—Entonces no podemos estar en su casa, por más que lo sintamos.
—En Paris no es alto un piso tercero.
—Señora, no es cuestion de Paris; es cuestion de una enfermedad de que adolezco con gran pena mía … y en resumidas cuentas, tenga usted la bondad de prevenir á sus criados que me traigan el equipaje á donde encuentre un piso principal, entresuelo, bajo, aunque sea un sótano ó una cueva.

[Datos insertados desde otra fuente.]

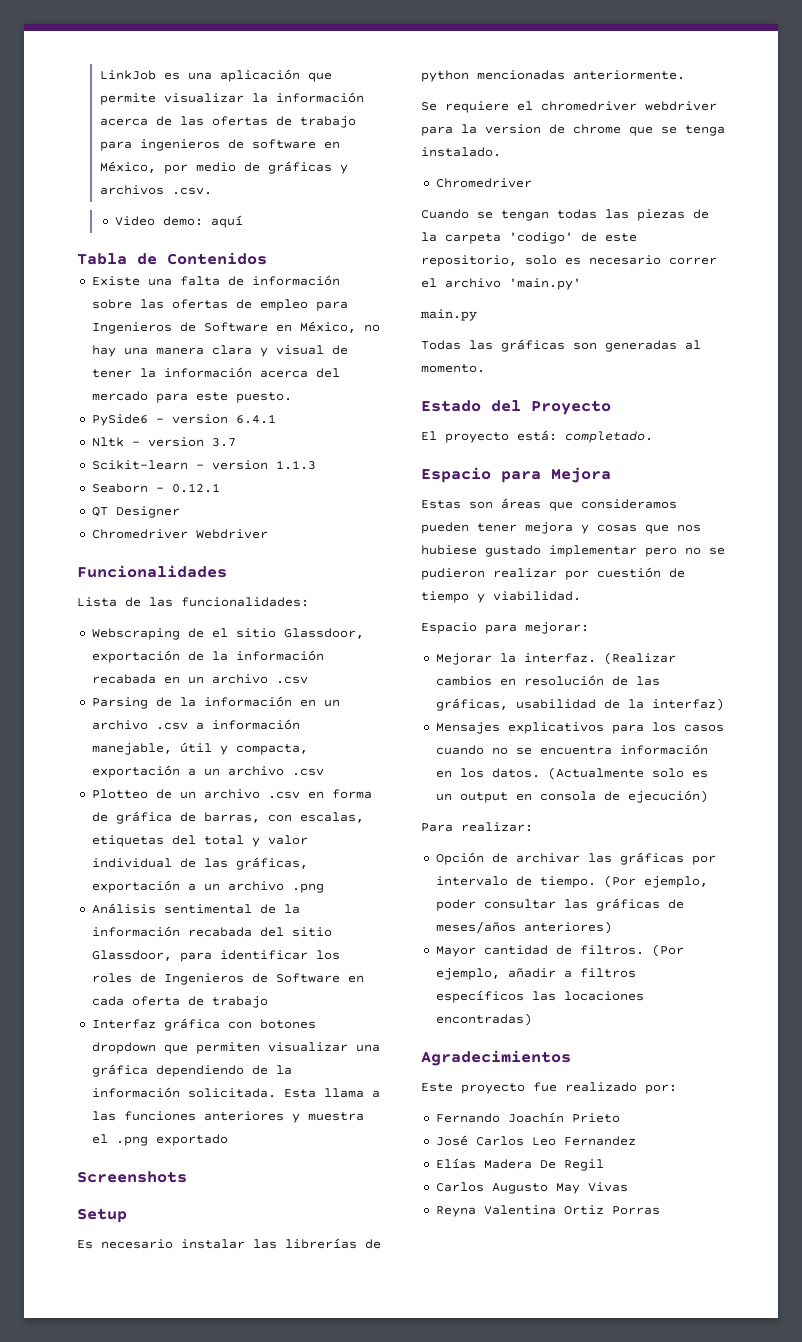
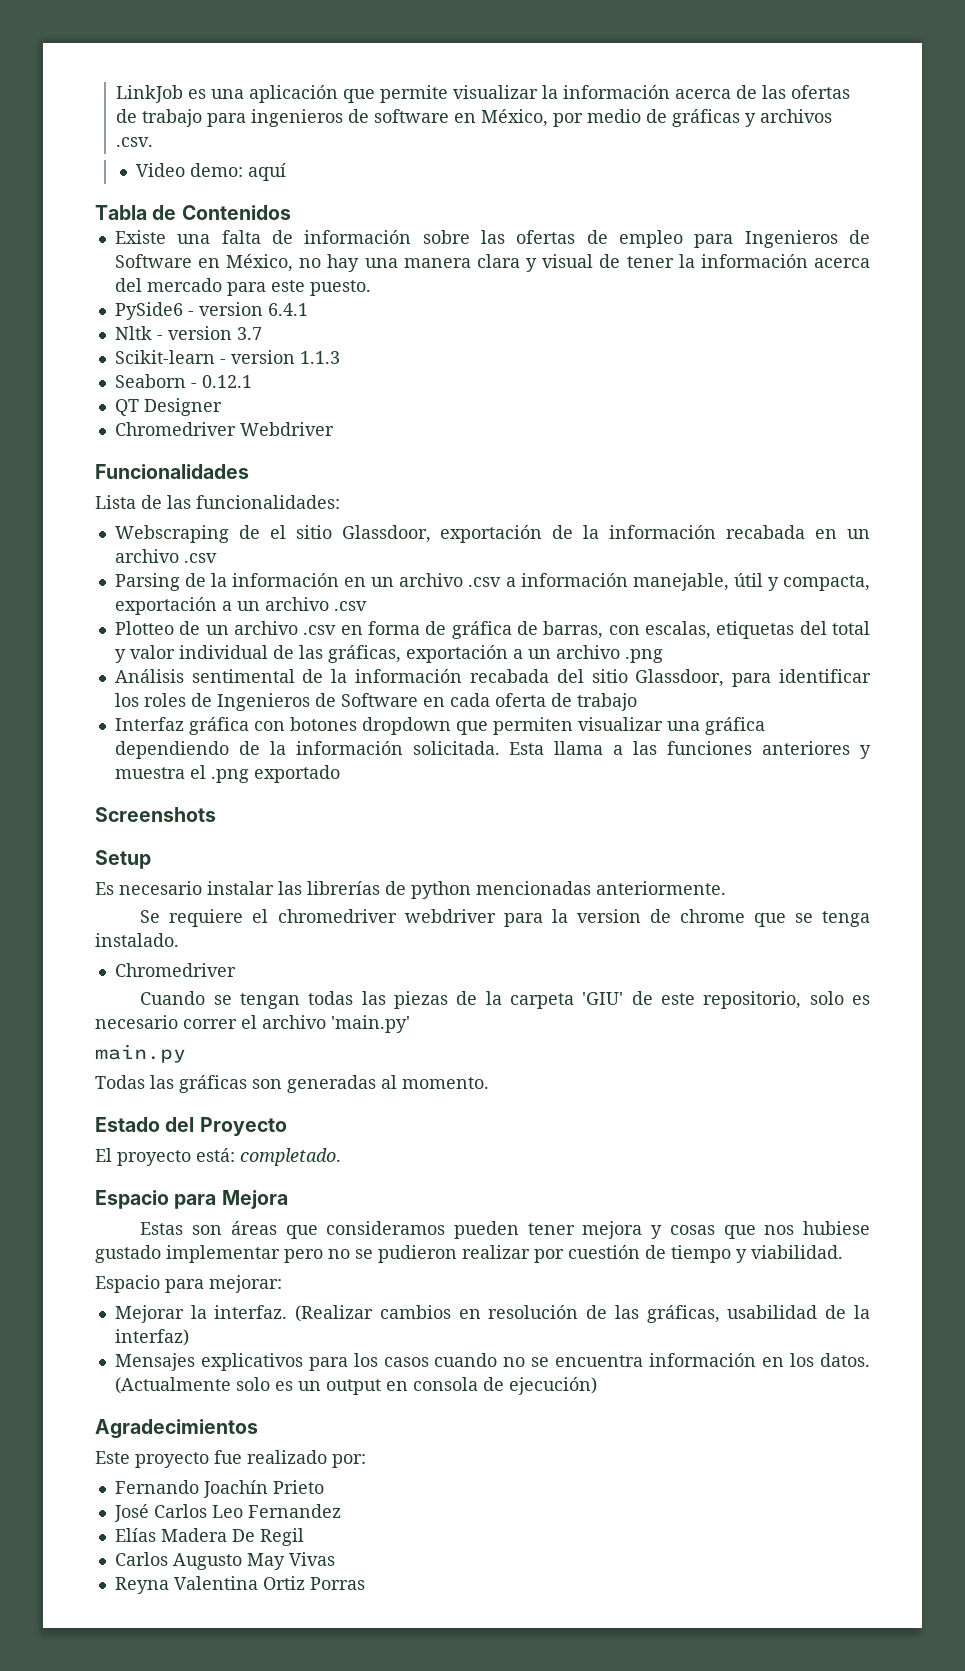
- Cuando se tengan todas las piezas de la carpeta 'codigo' de este repositorio, solo es necesario correr el archivo 'main.py'
+ Cuando se tengan todas las piezas de la carpeta 'GIU' de este repositorio, solo es necesario correr el archivo 'main.py'
- Para realizar:
- Opción de archivar las gráficas por intervalo de tiempo. (Por ejemplo, poder consultar las gráficas de meses/años anteriores)
- Mayor cantidad de filtros. (Por ejemplo, añadir a filtros específicos las locaciones encontradas)

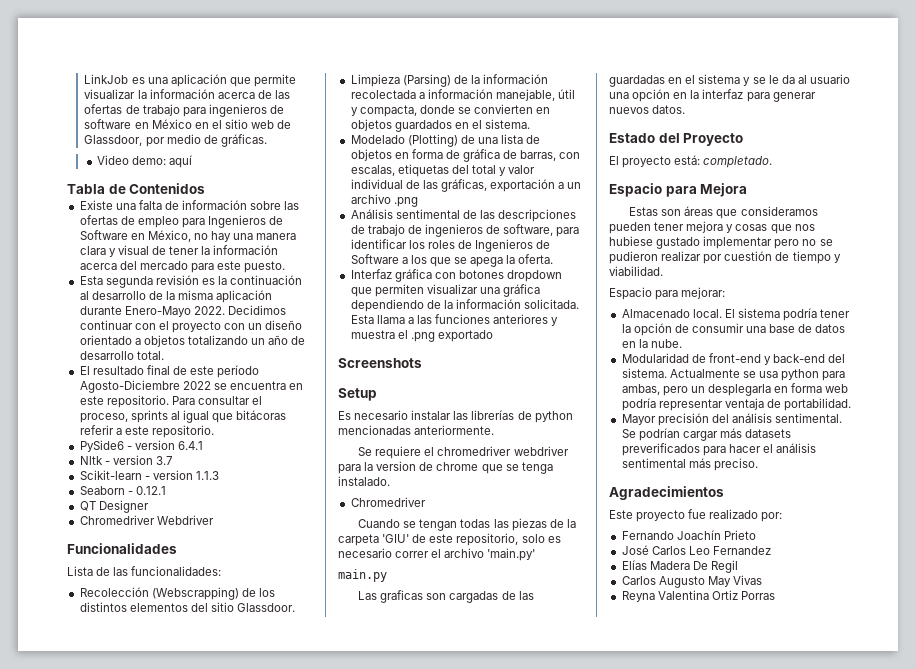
- LinkJob es una aplicación que permite visualizar la información acerca de las ofertas de trabajo para ingenieros de software en México, por medio de gráficas y archivos .csv.
+ LinkJob es una aplicación que permite visualizar la información acerca de las ofertas de trabajo para ingenieros de software en México en el sitio web de Glassdoor, por medio de gráficas.
+ Esta segunda revisión es la continuación al desarrollo de la misma aplicación durante Enero-Mayo 2022. Decidimos continuar con el proyecto con un diseño orientado a objetos totalizando un año de desarrollo total.
+ El resultado final de este período Agosto-Diciembre 2022 se encuentra en este repositorio. Para consultar el proceso, sprints al igual que bitácoras referir a este repositorio.
- Webscraping de el sitio Glassdoor, exportación de la información recabada en un archivo .csv
- Parsing de la información en un archivo .csv a información manejable, útil y compacta, exportación a un archivo .csv
- Plotteo de un archivo .csv en forma de gráfica de barras, con escalas, etiquetas del total y valor individual de las gráficas, exportación a un archivo .png
+ Recolección (Webscrapping) de los distintos elementos del sitio Glassdoor.
+ Limpieza (Parsing) de la información recolectada a información manejable, útil y compacta, donde se convierten en objetos guardados en el sistema.
+ Modelado (Plotting) de una lista de objetos en forma de gráfica de barras, con escalas, etiquetas del total y valor individual de las gráficas, exportación a un archivo .png
- Análisis sentimental de la información recabada del sitio Glassdoor, para identificar los roles de Ingenieros de Software en cada oferta de trabajo
+ Análisis sentimental de las descripciones de trabajo de ingenieros de software, para identificar los roles de Ingenieros de Software a los que se apega la oferta.
- Todas las gráficas son generadas al momento.
+ Las graficas son cargadas de las guardadas en el sistema y se le da al usuario una opción en la interfaz para generar nuevos datos.
- Mejorar la interfaz. (Realizar cambios en resolución de las gráficas, usabilidad de la interfaz)
- Mensajes explicativos para los casos cuando no se encuentra información en los datos. (Actualmente solo es un output en consola de ejecución)
+ Almacenado local. El sistema podría tener la opción de consumir una base de datos en la nube.
+ Modularidad de front-end y back-end del sistema. Actualmente se usa python para ambas, pero un desplegarla en forma web podría representar ventaja de portabilidad.
+ Mayor precisión del análisis sentimental. Se podrían cargar más datasets preverificados para hacer el análisis sentimental más preciso.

Luisa Noel llamó sonriendo á dos criados, y nos envió al hotel del
Tirol, calle de Montmartre, á cincuenta pasos de la calle
Vivienne.—Eran las siete y media de la tarde.
Llegamos al hotel del Tirol; pero este hotel, en medio de las cosas buenas que pueda tener, y que no le quiero disputar, tiene una escalera tan estrecha, tan nimiamente estrecha, que me resolví á no subirla. Las aventuras anteriores me habian hecho cobrar horror á las escaleras, aún siendo espaciosas y excelentes.
Hénos otra vez á cielo raso sobre las losas del imperial Paris.
Al salir del portal del hotel en cuestion, alcancé á divisar un reverbero, en cuyo cristal ví este rótulo: hôtel des étrangers, rue Teydeau, 3. (Hotel de los Extranjeros, calle de Teydeau, número 3.)
Hice seña á los mozos del equipaje de que me siguieran, y antes de un minuto estaba hablando con los garçones del hotel.
—¿Combien voulez-vous payer? (¿Cuánto quiere usted pagar?)
—Quiero pagar lo que sea necesario para que me abran ustedes las puertas de ese entresuelo (habia un entresuelo desocupado), y háganme ustedes el favor de darse prisa.